Las entencia -que contiene 259 folios y de la que ha sido ponente la magistrada Teresa Palacios- recoge que la Sala de Lo Penal condena a los restantes 63 ex altos cargos y directivos en calidad de colaboradores a penas que van de entre tres meses a seis años de cárcel.
La Sección Cuarta destaca que el exdirector general de Medios de Caja Madrid, Ildefonso Sánchez Barcoj, a quien le impone dos años y seis meses, fue colaborador y además cómplice de esta práctica. La misma nació bajo un acuerdo del consejo de administración de la caja el 24 de mayo de 1984 y con ella se gastaron un total de 15 millones de euros entre 1999 y 2012
Los hechos probados de la sentencia describen la operativa, dirigida primero por Blesa y después por Rato, que fue llevada a cabo por Sánchez Barcoj. Él comunicaba los nombres de los usuarios, los límites operativos mensuales y anuales, autorizaba las ampliaciones de esos límites y de los que dispondrían de código PIN.

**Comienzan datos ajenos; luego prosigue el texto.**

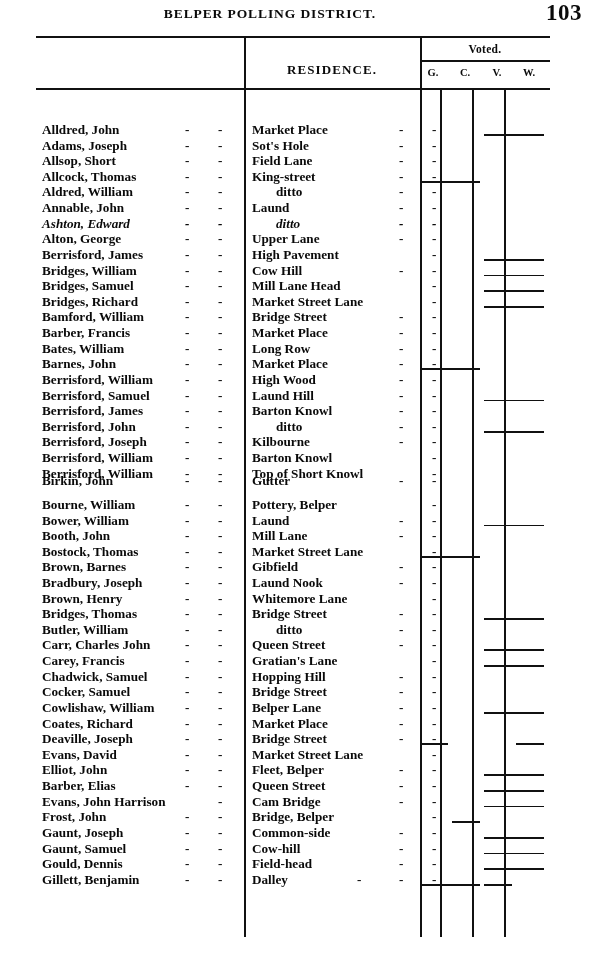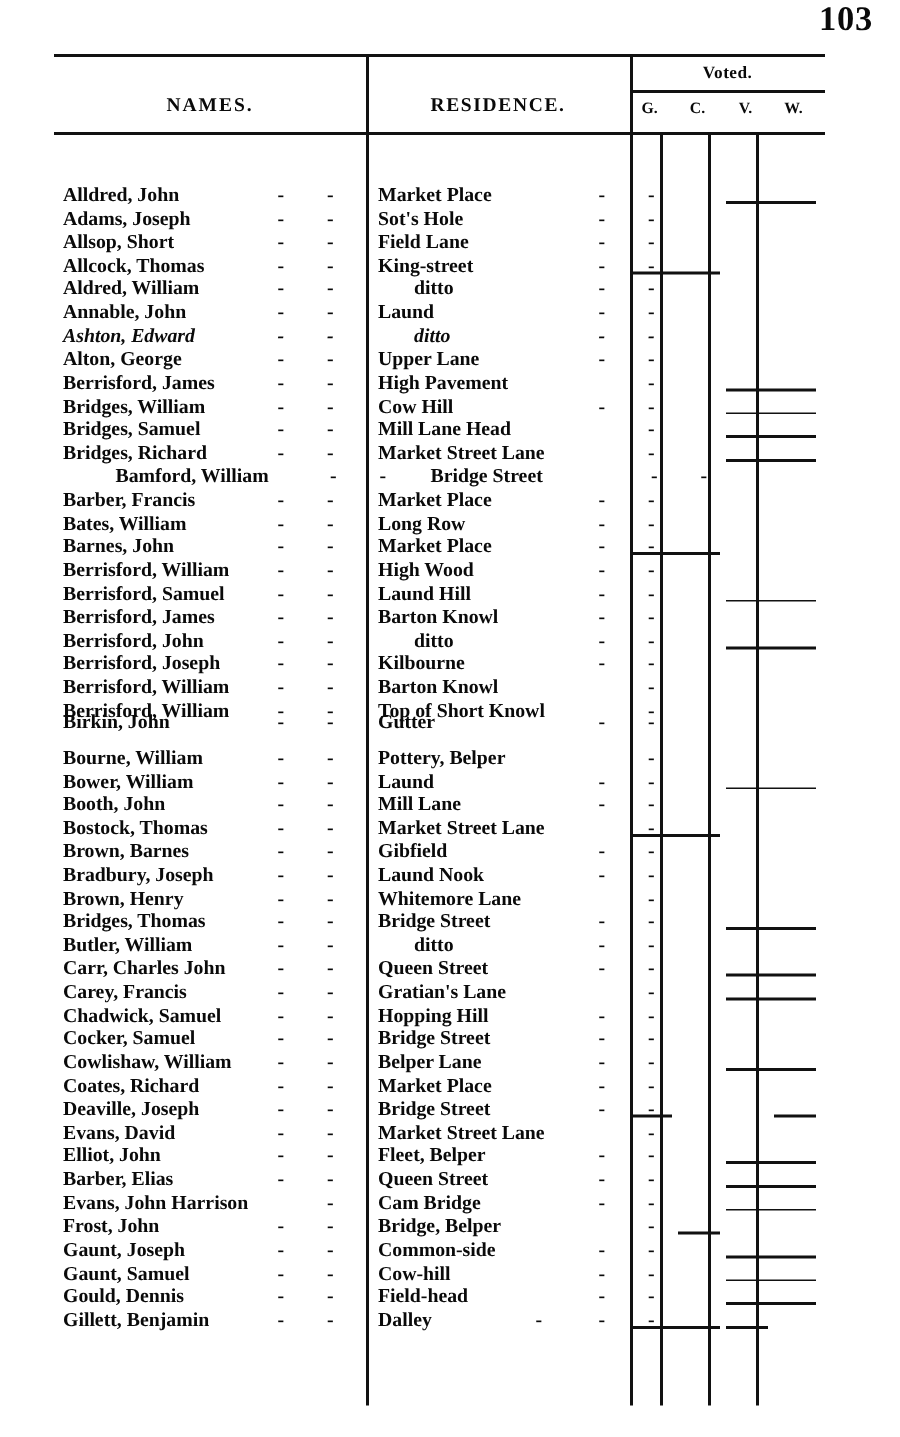"BELPER POLLING DISTRICT." div { html: none -> <div>BELPER POLLING DISTRICT.</div> }
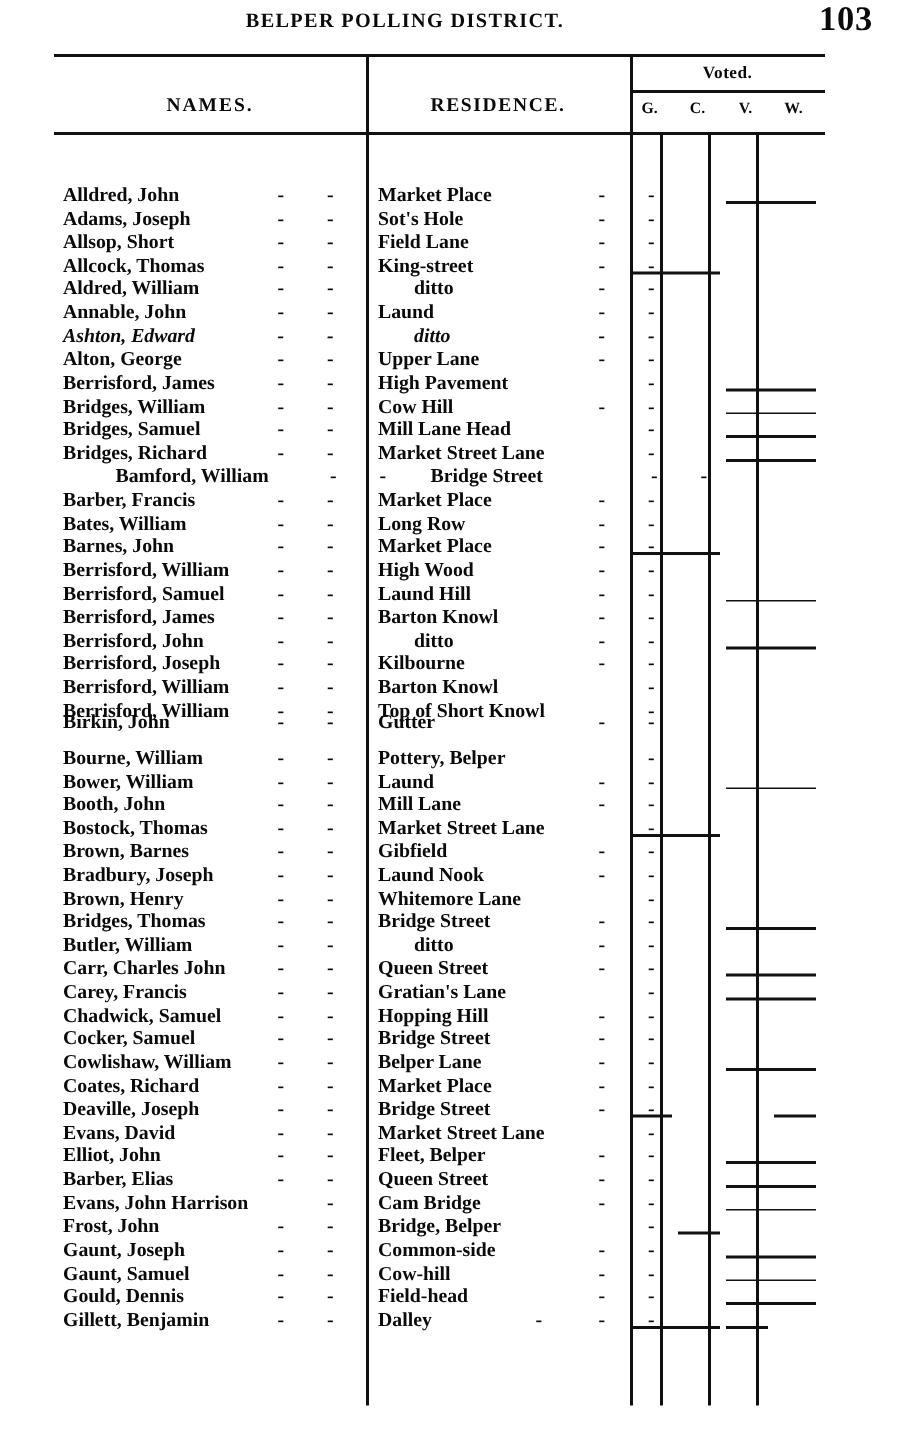"NAMES." div { html: <div>NAMES.</div> -> none }
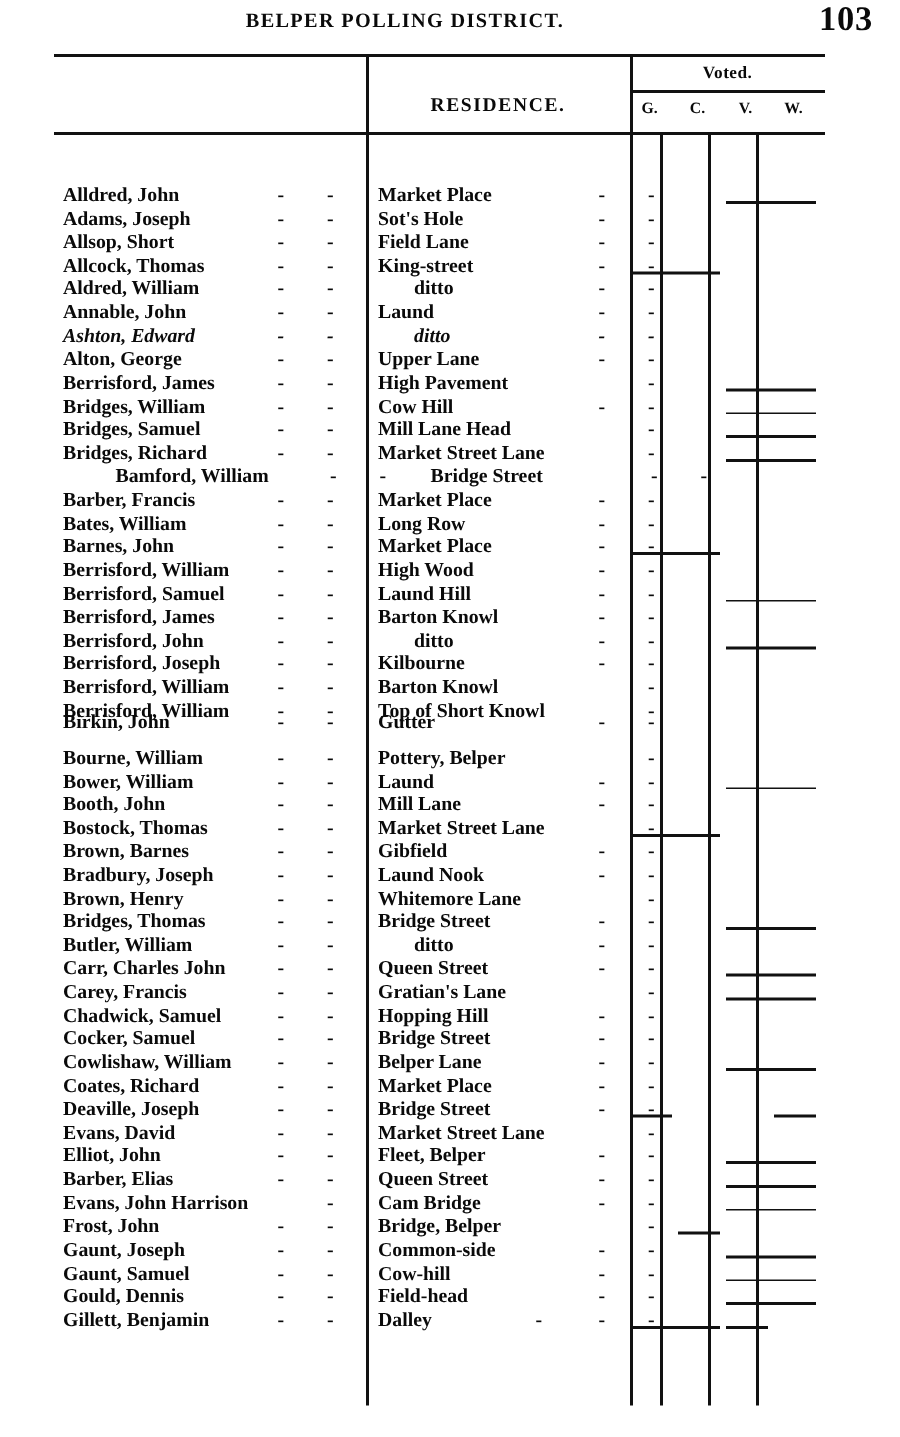"Bamford, William" div.row { margin-left: 35px -> none }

Por esta razón el tribunal le considera no solo colaborador de un delito continuado de apropiación indebida sino también cómplice de la mecánica descrita, y de "contener bajo su control, y al margen del conocimiento de terceros distintos de los usuarios, las tarjetas de las que disfrutaban los miembros de los dos órganos de gobierno, dando de este modo cobertura a la merma del caudal de la entidad por la atención a los intereses lucrativos de sus beneficiarios".
Tarjetas exclusivamente de representación
La Sala concluye que este sistema nace bajo la presidencia de Jaime Terceiro -que declaró como testigo en la vista oral- para dignificar las retribuciones de los consejeros a través de una tarjeta VISA que vendría a complementar las dietas que ya recibían. Concluye que los plásticos se entregaban con un límite mensual y como compensación de los esfuerzos y dedicación a la entidad.
Posteriormente en 1995, con la incorporación de nuevos consejeros Terceiro informó de que esas tarjetas VISA eran exclusivamente para gastos de representación, en el desempeño de su función de consejeros.